Дверь раскрылась. В коридоре стояли уже шесть нацистов.
- Ты! - Луч карманного фонарика нашарил лицо Майкла. - Выходи оттуда! - Это был голос Баумана.
Майкл не двинулся.
- Тебе не шибко понравится, если нам придется тебя вытаскивать самим, - пообещал Бауман.
- Скорее, тому хлюпику, который попытается меня вытащить.
Из кобуры Баумана появился "Люгер".
- Ну, давайте, - сказал он солдатам. Они колебались. - Давайте, я сказал! - загремел Бауман и дал ближайшему пинок под зад.

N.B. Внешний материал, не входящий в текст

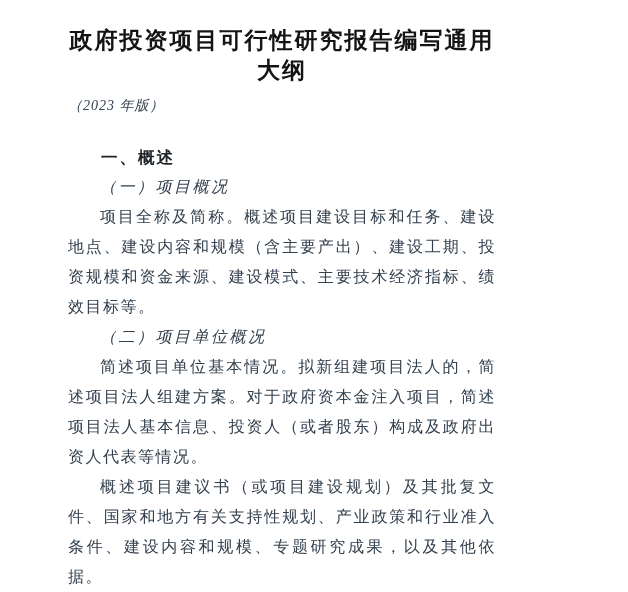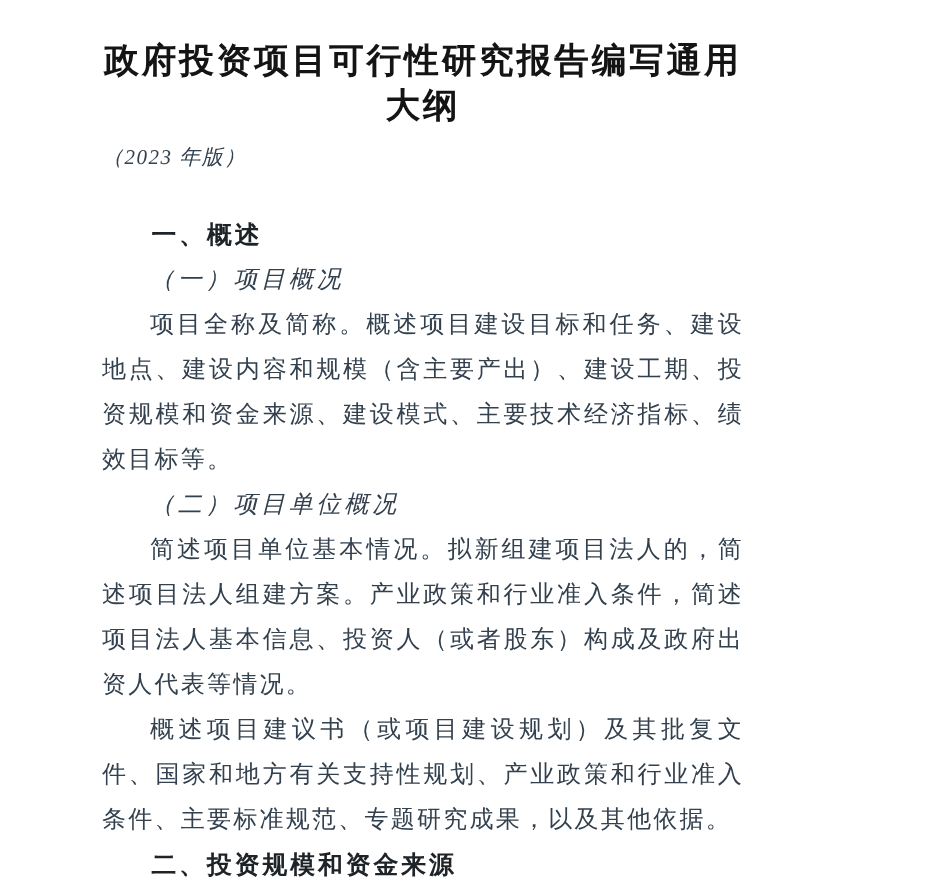"简述项目单位基本情况。拟新组建项目法人的，简述项目法人组建方案。产业政策和行业准" p.paragraph { text: 产业政策和行业准入条件 -> 对于政府资本金注入项目 }
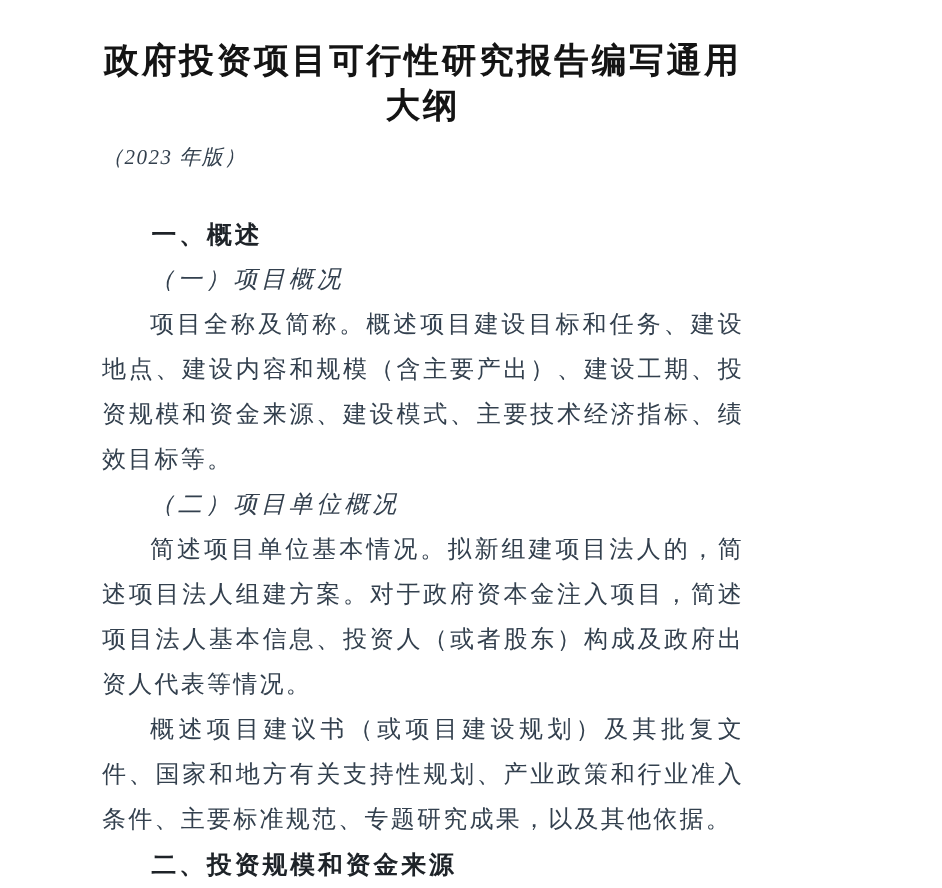"概述项目建议书（或项目建设规划）及其批复文件、国家和地方有关支持性规划、产业政策" p.paragraph { text: 主要标准规范 -> 建设内容和规模 }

Первый солдат пригнулся и шагнул в конуру. Он потянулся, чтобы схватить Майкла за руку, но Майкл кинул ему в лицо пригоршню гнилого сена и добавил к этому удар в челюсть, отчего раздался треск, как от выстрела пистолета. В дверь проскочил второй солдат, и сразу за ним третий. Майкл отразил удар, а затем ребром ладони ударил по горлу второго солдата. Третий быстрым ударом попал Майклу в челюсть, а четвертый насел на него и загнул ему руки за шею. Девушка начала визжать, высоким пронзительным визгом, за которым стояли годы ужаса.